──────── Supplied material ────────
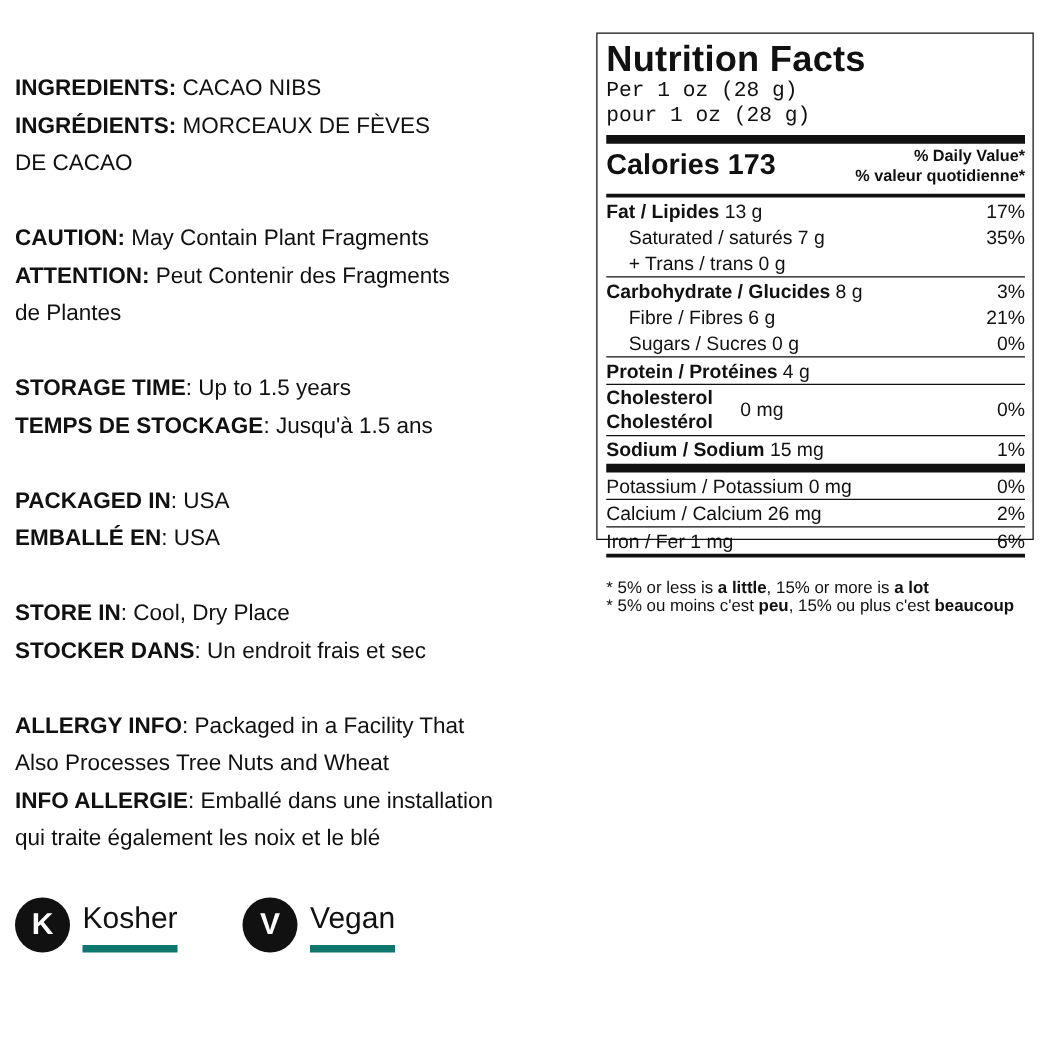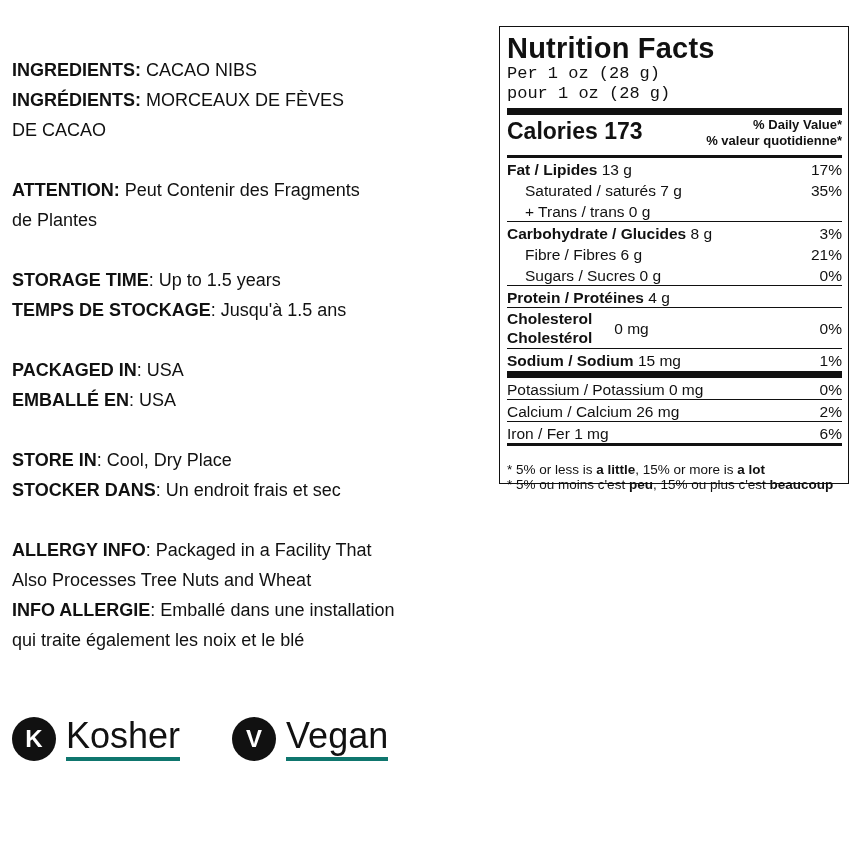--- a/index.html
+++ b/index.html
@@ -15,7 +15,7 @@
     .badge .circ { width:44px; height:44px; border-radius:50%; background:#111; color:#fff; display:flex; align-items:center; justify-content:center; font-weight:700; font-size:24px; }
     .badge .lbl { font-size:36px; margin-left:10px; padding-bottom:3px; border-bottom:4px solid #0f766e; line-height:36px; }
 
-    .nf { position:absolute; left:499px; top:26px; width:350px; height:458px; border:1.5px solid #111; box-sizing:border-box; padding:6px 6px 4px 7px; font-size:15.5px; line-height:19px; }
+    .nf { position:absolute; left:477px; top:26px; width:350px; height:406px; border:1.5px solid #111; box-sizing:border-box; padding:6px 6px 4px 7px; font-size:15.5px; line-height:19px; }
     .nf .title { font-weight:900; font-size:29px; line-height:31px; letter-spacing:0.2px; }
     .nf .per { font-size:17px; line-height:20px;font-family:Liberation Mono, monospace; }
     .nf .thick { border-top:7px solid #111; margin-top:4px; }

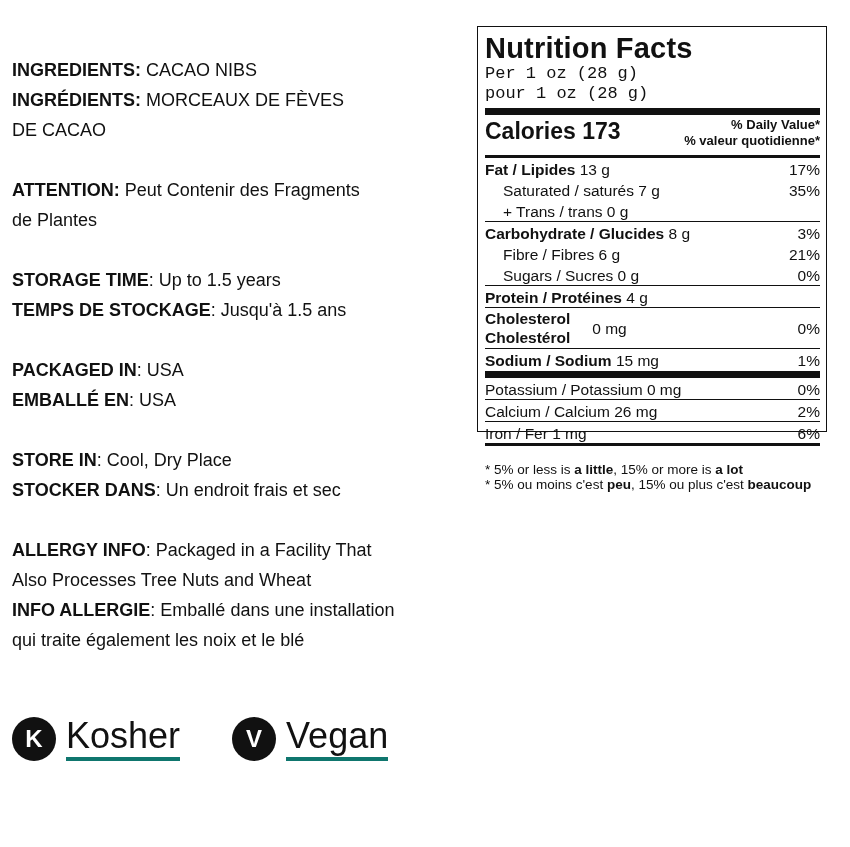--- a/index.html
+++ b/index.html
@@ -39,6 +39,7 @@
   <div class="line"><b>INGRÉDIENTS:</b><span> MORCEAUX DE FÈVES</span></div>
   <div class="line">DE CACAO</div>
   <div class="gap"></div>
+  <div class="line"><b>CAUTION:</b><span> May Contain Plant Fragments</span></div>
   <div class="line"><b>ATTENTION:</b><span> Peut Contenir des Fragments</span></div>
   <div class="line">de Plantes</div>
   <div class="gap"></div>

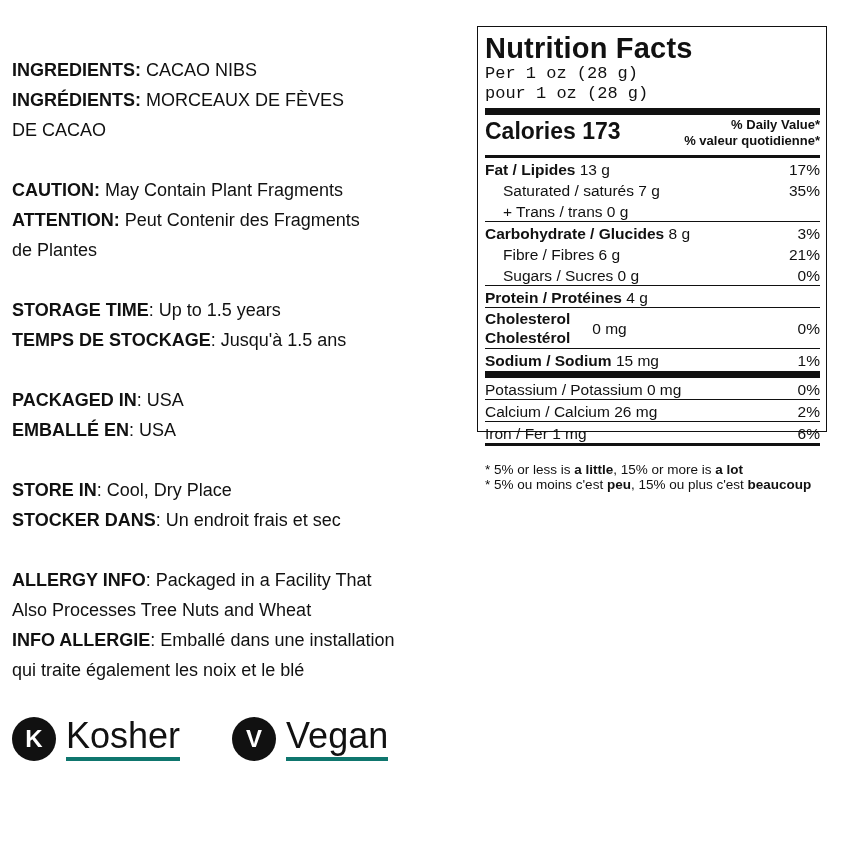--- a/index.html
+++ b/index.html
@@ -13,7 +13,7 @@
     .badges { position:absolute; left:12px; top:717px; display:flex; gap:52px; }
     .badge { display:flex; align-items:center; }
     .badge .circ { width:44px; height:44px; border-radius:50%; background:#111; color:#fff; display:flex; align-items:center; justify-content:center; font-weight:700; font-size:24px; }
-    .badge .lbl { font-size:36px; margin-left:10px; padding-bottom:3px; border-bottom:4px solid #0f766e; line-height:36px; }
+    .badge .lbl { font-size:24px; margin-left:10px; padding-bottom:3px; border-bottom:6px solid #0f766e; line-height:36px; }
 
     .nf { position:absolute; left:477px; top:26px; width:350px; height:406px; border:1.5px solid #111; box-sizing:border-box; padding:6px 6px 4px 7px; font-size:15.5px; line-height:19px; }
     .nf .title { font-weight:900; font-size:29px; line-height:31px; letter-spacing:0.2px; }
────────
──────── Supplied material ────────
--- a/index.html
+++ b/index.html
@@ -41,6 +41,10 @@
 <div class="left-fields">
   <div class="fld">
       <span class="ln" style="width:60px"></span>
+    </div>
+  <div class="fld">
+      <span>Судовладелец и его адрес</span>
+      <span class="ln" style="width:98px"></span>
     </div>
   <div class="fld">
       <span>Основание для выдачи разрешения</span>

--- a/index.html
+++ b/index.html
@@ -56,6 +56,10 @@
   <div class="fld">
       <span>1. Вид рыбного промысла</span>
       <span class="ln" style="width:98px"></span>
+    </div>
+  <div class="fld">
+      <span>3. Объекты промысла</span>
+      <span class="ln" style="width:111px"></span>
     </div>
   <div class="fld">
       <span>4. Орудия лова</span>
────────
> **What to produce**: Copy out every line of the listing where the word "Fragments" occurs.

> **Result of the task**:
+  <div class="line"><b>CAUTION:</b><span> May Contain Plant Fragments</span></div>
   <div class="line"><b>ATTENTION:</b><span> Peut Contenir des Fragments</span></div>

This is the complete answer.